Recorded information
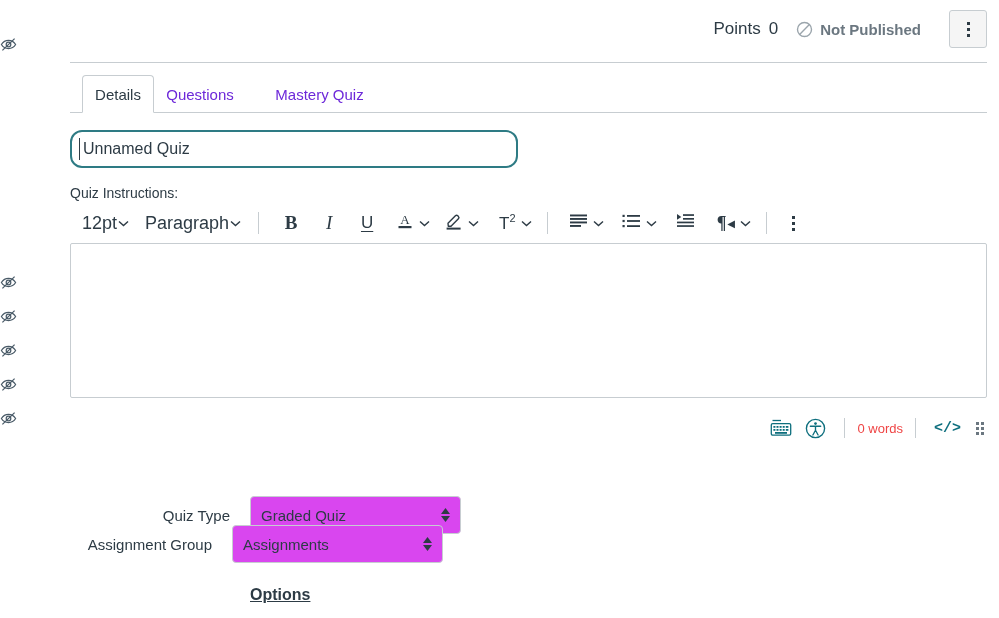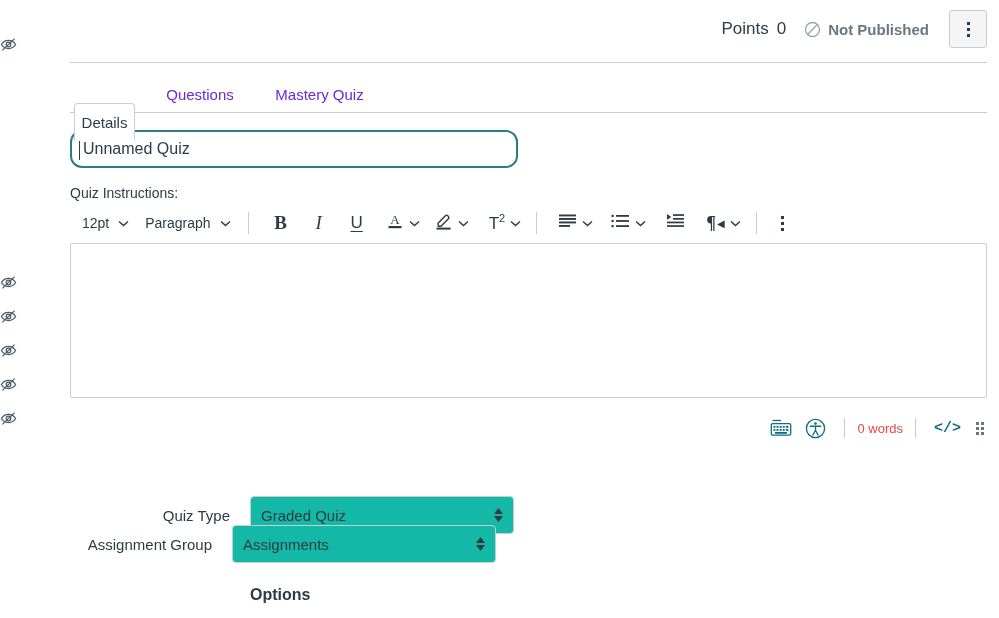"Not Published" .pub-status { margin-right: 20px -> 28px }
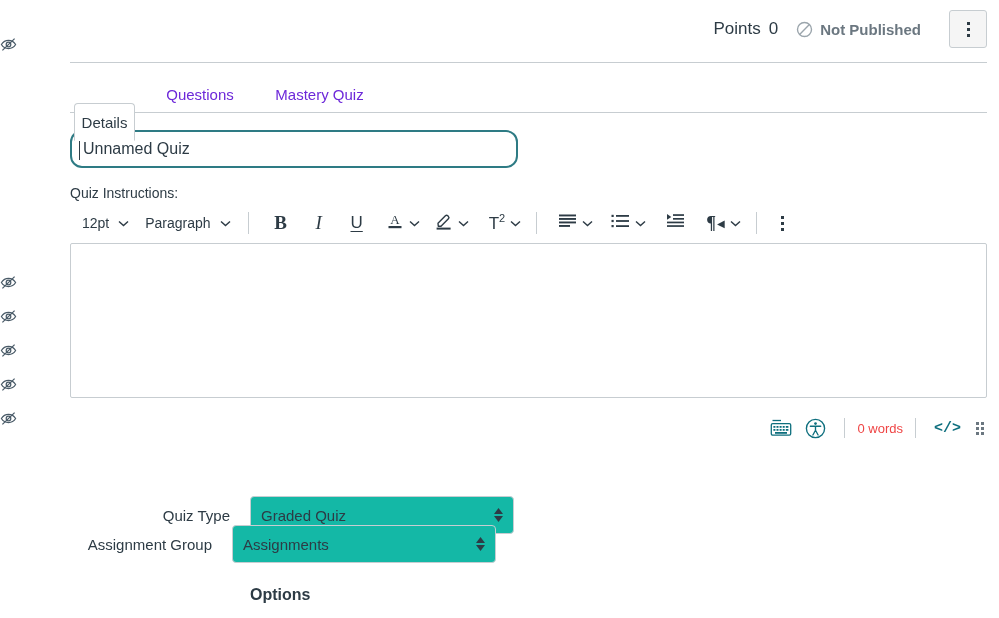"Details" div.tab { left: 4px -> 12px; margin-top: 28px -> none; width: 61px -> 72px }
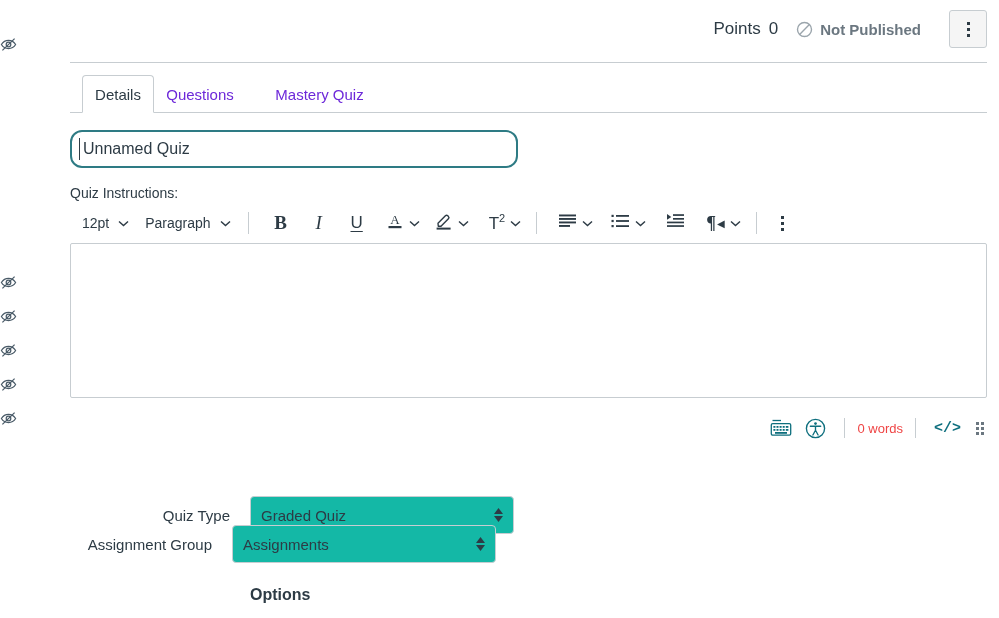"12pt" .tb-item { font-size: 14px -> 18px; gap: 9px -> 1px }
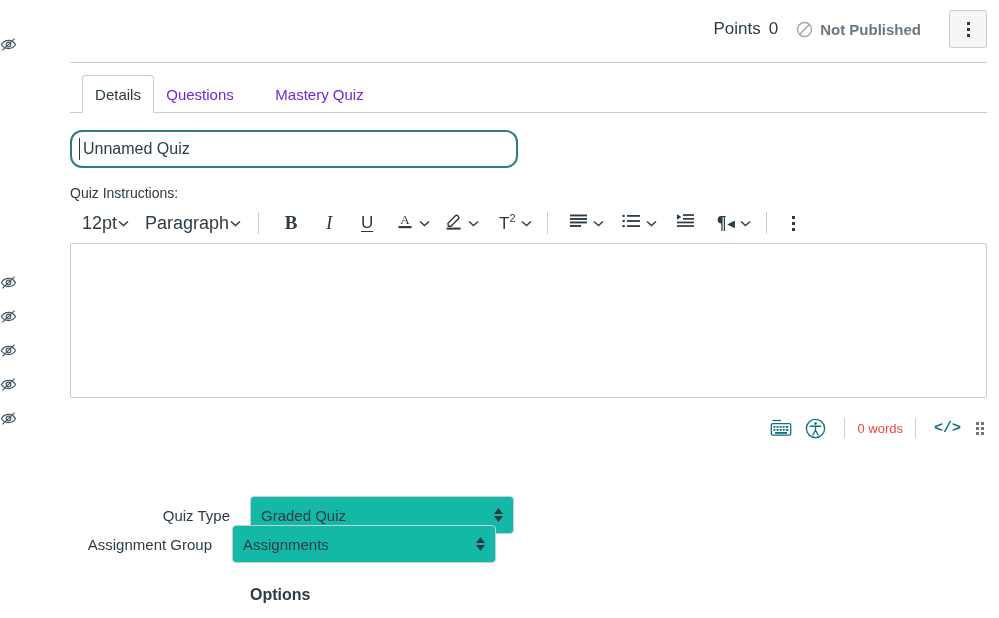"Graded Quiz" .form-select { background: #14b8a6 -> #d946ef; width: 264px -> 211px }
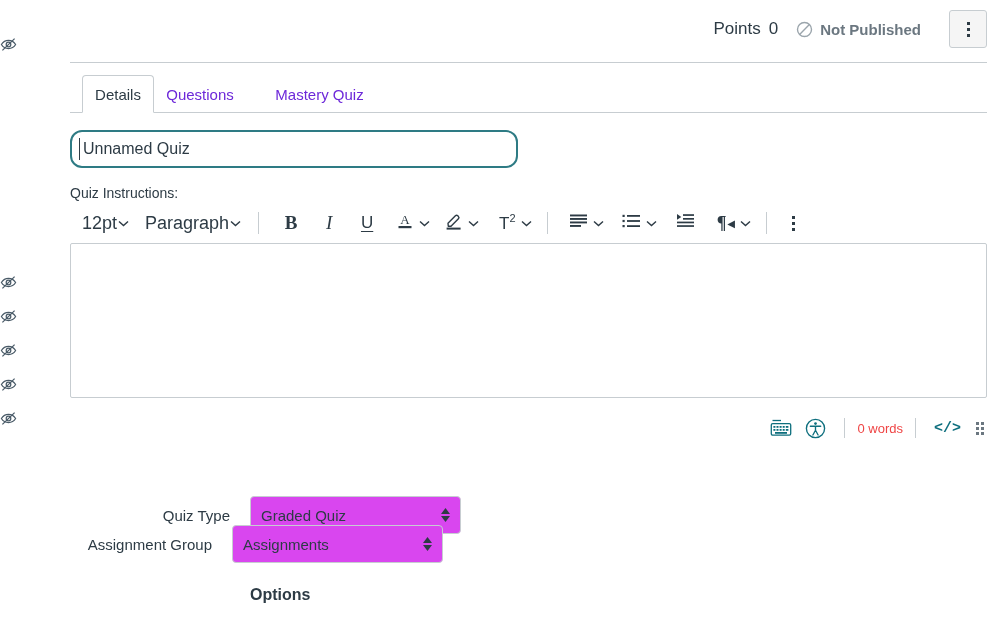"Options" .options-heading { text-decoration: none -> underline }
==
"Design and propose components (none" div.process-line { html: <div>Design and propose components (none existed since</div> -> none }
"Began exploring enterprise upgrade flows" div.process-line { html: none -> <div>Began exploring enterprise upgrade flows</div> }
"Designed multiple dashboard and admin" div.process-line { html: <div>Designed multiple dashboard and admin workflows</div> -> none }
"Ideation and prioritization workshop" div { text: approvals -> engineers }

Work request
In how many lines of the data above does the word "process" occur? Only the number is wanted.

Task result
3